Published online by Cambridge University Press: 28 March 2008
In this chapter we refer to the Maya highlands and Pacific coastal plain collectively as the southern Maya Area (see Map 10.1). We follow the chronological framework most commonly used by Mesoamerican scholars, beginning with the Preclassic era (c. 2000 b.c. to a.d. 250; for earlier developments, see Zeitland and Zeitland, Chap. 2, this volume), subdivided into the Early Preclassic (c. 2000–1000 b.c.), Middle Preclassic (c. 1000–400 b.c.), and Late Preclassic (c. 400 b.c.–a.d. 100); a transitional Terminal Preclassic (c. a.d. 100–250), the subsequent Classic period (c. a.d. 250–800), subdivided into two eras, the Early Classic (c. a.d. 250– 600), and Late Classic (c. a.d. 600–800); and ending with the Postclassic (c. a.d. 900–1500), subdivided into the Early Postclassic (c. 900–1200) and Late Postclassic (c. 1200–1500).

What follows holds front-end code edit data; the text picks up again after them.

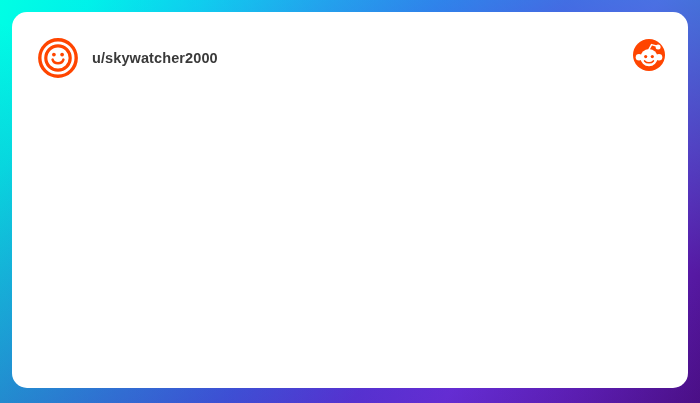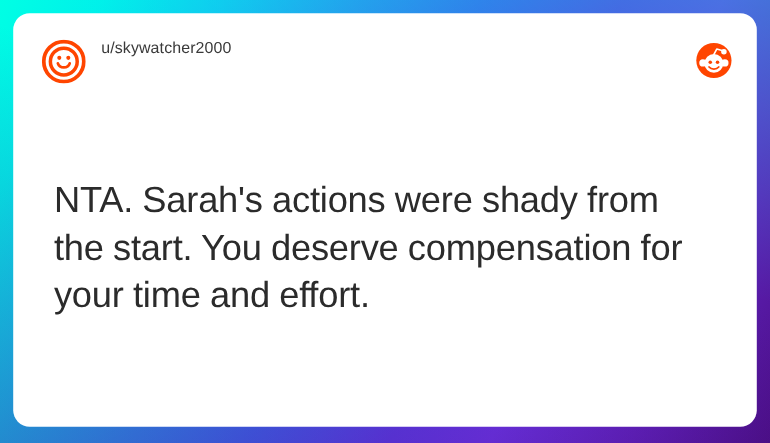--- a/index.html
+++ b/index.html
@@ -43,6 +43,8 @@
     left:26px; top:24px; right:22px;
     height:44px;
     display:flex;
+    align-items:center;
+    font-weight:bold;
   }
   .avatar {
     width:40px; height:40px;

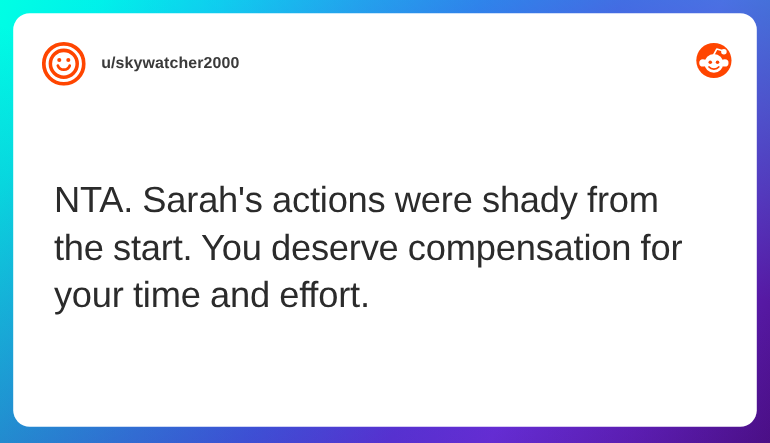--- a/index.html
+++ b/index.html
@@ -109,7 +109,6 @@
 
     </div>
 
-    <div class="post-body">NTA. Sarah's actions were shady from the start. You deserve compensation for your time and effort.</div>
 
   </div>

Archaeological research in the southern Maya Area has long lagged behind that conducted in the Maya lowlands to the north. Over the past two decades, however, research and publications dealing with the southern area have begun to correct this disparity. Nonetheless, spatial and temporal coverage remains inconsistent. Most of the work on the Early and Middle Preclassic has been concentrated along the Pacific Coast (especially in the western sector). Research on the Late Preclassic period has received more attention, and there is a broader coverage, most notably focusing on the regional developments in the southern highlands (especially Kaminaljuyu), the southeast, and along the Pacific coastal plain.